A faithful, word-for-word copy of the data below is required, without pictures.

*** Begin section ***

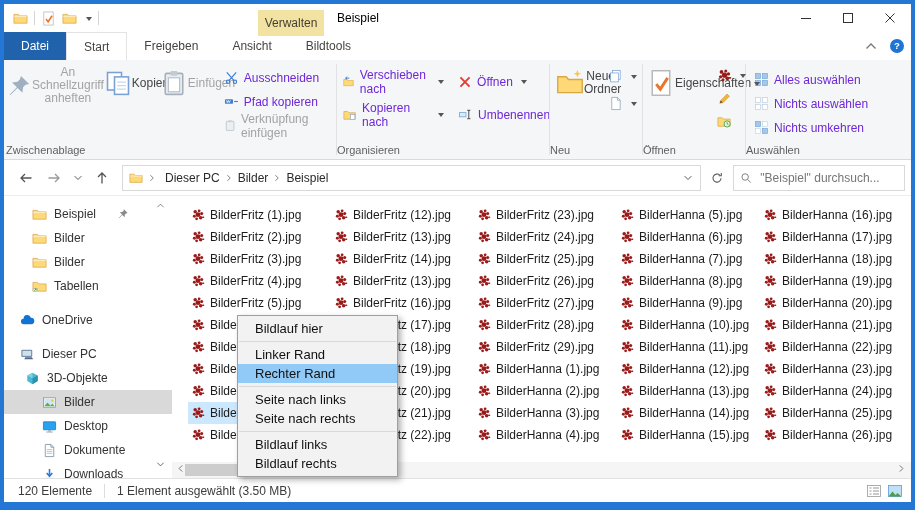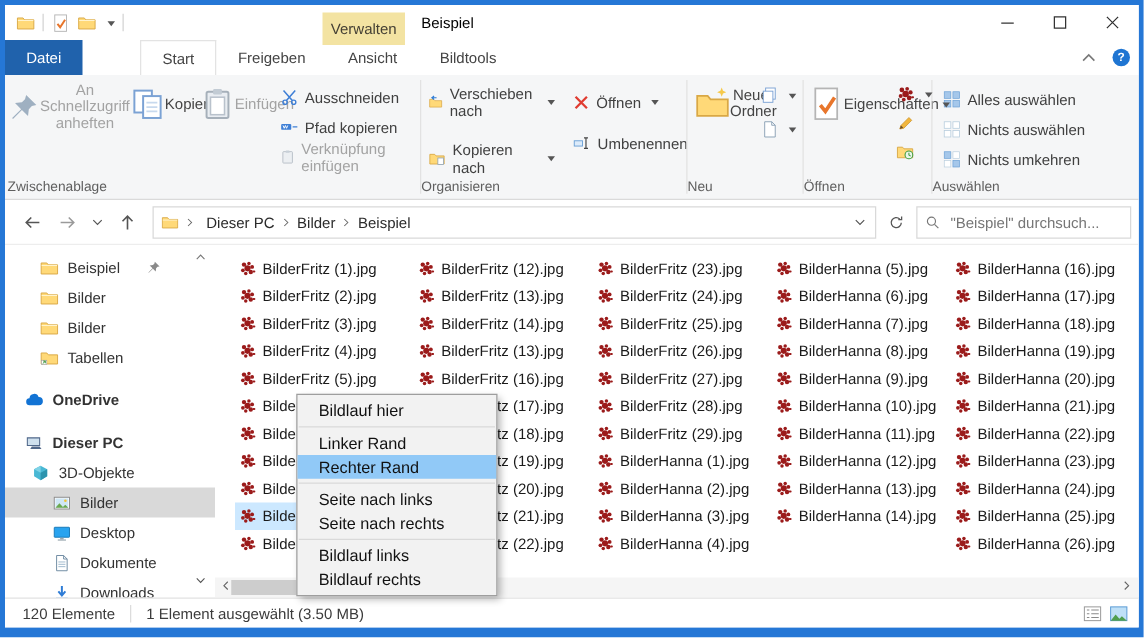--- a/index.html
+++ b/index.html
@@ -10,49 +10,49 @@
   .qat{display:flex;align-items:center;gap:6px;padding-left:9px;}
   .qat .sep{width:1px;height:14px;background:#d4d4d4;}
   .win-title{position:absolute;left:333px;top:7px;font-size:12px;color:#000;}
   .verwalten{position:absolute;left:254px;top:6px;width:66px;height:26px;background:#f3e3a2;color:#454034;display:flex;align-items:center;justify-content:center;font-size:12px;z-index:5;}
   .winctrl{position:absolute;right:0;top:0;display:flex;}
   .winctrl span{width:42px;height:28px;display:flex;align-items:center;justify-content:center;}
   
   .tabrow{position:relative;height:28px;display:flex;align-items:stretch;background:#fff;}
   .tab{padding:0 17px;display:flex;align-items:center;font-size:12px;color:#444;}
   .tab-file{width:62px;justify-content:center;background:#2062ac;color:#fff;padding:0;}
-  .tab-start{border:1px solid #e3e3e3;border-bottom:none;background:#fff;margin-left:46px;}
+  .tab-start{border:1px solid #e3e3e3;border-bottom:none;background:#fff;}
   .tabrow-right{position:absolute;right:6px;top:0;height:28px;display:flex;align-items:center;gap:10px;}
   
   .ribbon{height:100px;background:#f5f6f7;display:flex;border-bottom:1px solid #dadada;padding-left:2px;}
   .rgroup{display:flex;flex-direction:column;}
   .rgc{flex:1;display:flex;align-items:flex-start;padding-top:3px;}
   .rgl{font-size:11px;color:#5f5f5f;padding-bottom:3px;}
   .rsep{width:1px;background:#e2e2e2;margin:4px 0;}
   .bigbtn{display:flex;flex-direction:row;align-items:center;text-align:center;padding-top:3px;line-height:13px;color:#444;}
   .bigbtn .bicon{height:34px;display:flex;align-items:center;}
   .smallcol{display:flex;flex-direction:column;justify-content:flex-start;padding-top:6px;gap:7px;}
-  .smallbtn{display:flex;align-items:center;gap:5px;color:#404040;height:17px;}
+  .smallbtn{display:flex;align-items:center;gap:5px;color:#6d28d9;height:17px;}
   .disabled{color:#a3a3a3;}
   .caret{display:inline-block;width:0;height:0;border:3px solid transparent;border-top:4px solid #555;margin-left:3px;position:relative;top:2px;}
   
   .navrow{height:36px;display:flex;align-items:center;background:#fff;border-bottom:1px solid #ededed;padding:0 6px 0 10px;gap:4px;}
   .navbtn{width:24px;height:24px;display:flex;align-items:center;justify-content:center;}
   .crumbbox{flex:1;height:26px;border:1px solid #d9d9d9;display:flex;align-items:center;padding:0 6px;gap:4px;margin-left:4px;}
   .crumb{padding:0 4px;color:#2b2b2b;}
   .crumb-chev{color:#555;display:flex;align-items:center;}
   .crumbbox .tail{margin-left:auto;}
   .searchbox{width:172px;height:26px;border:1px solid #d9d9d9;display:flex;align-items:center;padding:0 6px;gap:6px;color:#767676;}
   .searchbox input{border:none;outline:none;width:100%;font-family:"Liberation Sans",sans-serif;font-size:12px;color:#444;}
   .searchbox input::placeholder{color:#767676;}
   
   .main{height:282px;display:flex;background:#fff;}
   .sidebar{position:relative;width:168px;flex:0 0 168px;padding-top:6px;}
   .snode{height:24px;display:flex;align-items:center;gap:7px;font-size:12px;color:#333;}
-  .snode.gap{margin-top:10px;font-weight:bold;}
+  .snode.gap{margin-top:10px;}
   .snode.sel{background:#d9d9d9;}
   .sb-arrow{position:absolute;right:6px;}
   .filearea{position:relative;flex:1;padding:8px 0 0 16px;overflow:hidden;}
   .fgrid{display:flex;}
   .fcol{width:143px;flex:0 0 143px;}
   .file{height:22px;display:flex;align-items:center;gap:5px;white-space:nowrap;padding:0 3px;font-size:12px;color:#1b1b1b;}
   .file.sel{background:#cce8ff;}
   .hscroll{position:absolute;left:0;right:0;bottom:0;height:16px;background:#f5f5f5;}
   .hthumb{position:absolute;left:13px;top:2px;width:70px;height:12px;background:#cdcdcd;}
   .harrow{position:absolute;top:1px;}
@@ -194,21 +194,21 @@
               <span>Verknüpfung einfügen</span>
           </div>
         </div>
       </div>
       <div class="rgl">Zwischenablage</div>
     </div>
     <div class="rsep"></div>
 
     <div class="rgroup" style="width:212px">
       <div class="rgc" style="padding-left:6px">
-        <div class="smallcol" style="gap:28px;padding-top:10px">
+        <div class="smallcol" style="gap:16px;padding-top:10px">
           <div class="smallbtn">
             <svg width="16" height="16" viewBox="0 0 16 16">
                 <path d="M1 4.6h4.4l1.2 1.4H14v7H1z" fill="#ffd978" stroke="#d9a845" stroke-width=".8"></path>
                 <path d="M8.5 2.8H3.6M5.8 .9L3.4 2.8l2.4 1.9" stroke="#2e7cd6" stroke-width="1.2" fill="none"></path>
               </svg>
               <span>Verschieben nach</span>
               <span class="caret"></span>
           </div>
           <div class="smallbtn">
             <svg width="16" height="16" viewBox="0 0 16 16">
@@ -1177,20 +1177,35 @@
                   <circle cx="12.2" cy="6.3" r="1.8"></circle>
                   <circle cx="8" cy="7.6" r="2.8"></circle>
                   <circle cx="3.8" cy="9.4" r="1.7"></circle>
                   <circle cx="11" cy="11" r="2"></circle>
                   <circle cx="6.4" cy="12.4" r="1.6"></circle>
                   <rect x="12.6" y="9.6" width="2.6" height="1.8" rx=".9"></rect>
                 </g>
               </svg>
               <span>BilderHanna (14).jpg</span>
             </div>
+            <div class="file">
+              <svg width="14" height="14" viewBox="0 0 16 16">
+                <g fill="#9b1b1b">
+                  <circle cx="4.8" cy="4.2" r="2"></circle>
+                  <circle cx="9.3" cy="3.2" r="1.6"></circle>
+                  <circle cx="12.2" cy="6.3" r="1.8"></circle>
+                  <circle cx="8" cy="7.6" r="2.8"></circle>
+                  <circle cx="3.8" cy="9.4" r="1.7"></circle>
+                  <circle cx="11" cy="11" r="2"></circle>
+                  <circle cx="6.4" cy="12.4" r="1.6"></circle>
+                  <rect x="12.6" y="9.6" width="2.6" height="1.8" rx=".9"></rect>
+                </g>
+              </svg>
+              <span>BilderHanna (15).jpg</span>
+            </div>
           </div>
           <div class="fcol">
             <div class="file">
               <svg width="14" height="14" viewBox="0 0 16 16">
                 <g fill="#9b1b1b">
                   <circle cx="4.8" cy="4.2" r="2"></circle>
                   <circle cx="9.3" cy="3.2" r="1.6"></circle>
                   <circle cx="12.2" cy="6.3" r="1.8"></circle>
                   <circle cx="8" cy="7.6" r="2.8"></circle>
                   <circle cx="3.8" cy="9.4" r="1.7"></circle>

*** End section ***

** WRITTEN RESPONSE **
--- a/index.html
+++ b/index.html
@@ -10,49 +10,49 @@
   .qat{display:flex;align-items:center;gap:6px;padding-left:9px;}
   .qat .sep{width:1px;height:14px;background:#d4d4d4;}
   .win-title{position:absolute;left:333px;top:7px;font-size:12px;color:#000;}
   .verwalten{position:absolute;left:254px;top:6px;width:66px;height:26px;background:#f3e3a2;color:#454034;display:flex;align-items:center;justify-content:center;font-size:12px;z-index:5;}
   .winctrl{position:absolute;right:0;top:0;display:flex;}
   .winctrl span{width:42px;height:28px;display:flex;align-items:center;justify-content:center;}
   
   .tabrow{position:relative;height:28px;display:flex;align-items:stretch;background:#fff;}
   .tab{padding:0 17px;display:flex;align-items:center;font-size:12px;color:#444;}
   .tab-file{width:62px;justify-content:center;background:#2062ac;color:#fff;padding:0;}
-  .tab-start{border:1px solid #e3e3e3;border-bottom:none;background:#fff;margin-left:46px;}
+  .tab-start{border:1px solid #e3e3e3;border-bottom:none;background:#fff;}
   .tabrow-right{position:absolute;right:6px;top:0;height:28px;display:flex;align-items:center;gap:10px;}
   
   .ribbon{height:100px;background:#f5f6f7;display:flex;border-bottom:1px solid #dadada;padding-left:2px;}
   .rgroup{display:flex;flex-direction:column;}
   .rgc{flex:1;display:flex;align-items:flex-start;padding-top:3px;}
   .rgl{font-size:11px;color:#5f5f5f;padding-bottom:3px;}
   .rsep{width:1px;background:#e2e2e2;margin:4px 0;}
   .bigbtn{display:flex;flex-direction:row;align-items:center;text-align:center;padding-top:3px;line-height:13px;color:#444;}
   .bigbtn .bicon{height:34px;display:flex;align-items:center;}
   .smallcol{display:flex;flex-direction:column;justify-content:flex-start;padding-top:6px;gap:7px;}
-  .smallbtn{display:flex;align-items:center;gap:5px;color:#404040;height:17px;}
+  .smallbtn{display:flex;align-items:center;gap:5px;color:#6d28d9;height:17px;}
   .disabled{color:#a3a3a3;}
   .caret{display:inline-block;width:0;height:0;border:3px solid transparent;border-top:4px solid #555;margin-left:3px;position:relative;top:2px;}
   
   .navrow{height:36px;display:flex;align-items:center;background:#fff;border-bottom:1px solid #ededed;padding:0 6px 0 10px;gap:4px;}
   .navbtn{width:24px;height:24px;display:flex;align-items:center;justify-content:center;}
   .crumbbox{flex:1;height:26px;border:1px solid #d9d9d9;display:flex;align-items:center;padding:0 6px;gap:4px;margin-left:4px;}
   .crumb{padding:0 4px;color:#2b2b2b;}
   .crumb-chev{color:#555;display:flex;align-items:center;}
   .crumbbox .tail{margin-left:auto;}
   .searchbox{width:172px;height:26px;border:1px solid #d9d9d9;display:flex;align-items:center;padding:0 6px;gap:6px;color:#767676;}
   .searchbox input{border:none;outline:none;width:100%;font-family:"Liberation Sans",sans-serif;font-size:12px;color:#444;}
   .searchbox input::placeholder{color:#767676;}
   
   .main{height:282px;display:flex;background:#fff;}
   .sidebar{position:relative;width:168px;flex:0 0 168px;padding-top:6px;}
   .snode{height:24px;display:flex;align-items:center;gap:7px;font-size:12px;color:#333;}
-  .snode.gap{margin-top:10px;font-weight:bold;}
+  .snode.gap{margin-top:10px;}
   .snode.sel{background:#d9d9d9;}
   .sb-arrow{position:absolute;right:6px;}
   .filearea{position:relative;flex:1;padding:8px 0 0 16px;overflow:hidden;}
   .fgrid{display:flex;}
   .fcol{width:143px;flex:0 0 143px;}
   .file{height:22px;display:flex;align-items:center;gap:5px;white-space:nowrap;padding:0 3px;font-size:12px;color:#1b1b1b;}
   .file.sel{background:#cce8ff;}
   .hscroll{position:absolute;left:0;right:0;bottom:0;height:16px;background:#f5f5f5;}
   .hthumb{position:absolute;left:13px;top:2px;width:70px;height:12px;background:#cdcdcd;}
   .harrow{position:absolute;top:1px;}
@@ -194,21 +194,21 @@
               <span>Verknüpfung einfügen</span>
           </div>
         </div>
       </div>
       <div class="rgl">Zwischenablage</div>
     </div>
     <div class="rsep"></div>
 
     <div class="rgroup" style="width:212px">
       <div class="rgc" style="padding-left:6px">
-        <div class="smallcol" style="gap:28px;padding-top:10px">
+        <div class="smallcol" style="gap:16px;padding-top:10px">
           <div class="smallbtn">
             <svg width="16" height="16" viewBox="0 0 16 16">
                 <path d="M1 4.6h4.4l1.2 1.4H14v7H1z" fill="#ffd978" stroke="#d9a845" stroke-width=".8"></path>
                 <path d="M8.5 2.8H3.6M5.8 .9L3.4 2.8l2.4 1.9" stroke="#2e7cd6" stroke-width="1.2" fill="none"></path>
               </svg>
               <span>Verschieben nach</span>
               <span class="caret"></span>
           </div>
           <div class="smallbtn">
             <svg width="16" height="16" viewBox="0 0 16 16">
@@ -1177,20 +1177,35 @@
                   <circle cx="12.2" cy="6.3" r="1.8"></circle>
                   <circle cx="8" cy="7.6" r="2.8"></circle>
                   <circle cx="3.8" cy="9.4" r="1.7"></circle>
                   <circle cx="11" cy="11" r="2"></circle>
                   <circle cx="6.4" cy="12.4" r="1.6"></circle>
                   <rect x="12.6" y="9.6" width="2.6" height="1.8" rx=".9"></rect>
                 </g>
               </svg>
               <span>BilderHanna (14).jpg</span>
             </div>
+            <div class="file">
+              <svg width="14" height="14" viewBox="0 0 16 16">
+                <g fill="#9b1b1b">
+                  <circle cx="4.8" cy="4.2" r="2"></circle>
+                  <circle cx="9.3" cy="3.2" r="1.6"></circle>
+                  <circle cx="12.2" cy="6.3" r="1.8"></circle>
+                  <circle cx="8" cy="7.6" r="2.8"></circle>
+                  <circle cx="3.8" cy="9.4" r="1.7"></circle>
+                  <circle cx="11" cy="11" r="2"></circle>
+                  <circle cx="6.4" cy="12.4" r="1.6"></circle>
+                  <rect x="12.6" y="9.6" width="2.6" height="1.8" rx=".9"></rect>
+                </g>
+              </svg>
+              <span>BilderHanna (15).jpg</span>
+            </div>
           </div>
           <div class="fcol">
             <div class="file">
               <svg width="14" height="14" viewBox="0 0 16 16">
                 <g fill="#9b1b1b">
                   <circle cx="4.8" cy="4.2" r="2"></circle>
                   <circle cx="9.3" cy="3.2" r="1.6"></circle>
                   <circle cx="12.2" cy="6.3" r="1.8"></circle>
                   <circle cx="8" cy="7.6" r="2.8"></circle>
                   <circle cx="3.8" cy="9.4" r="1.7"></circle>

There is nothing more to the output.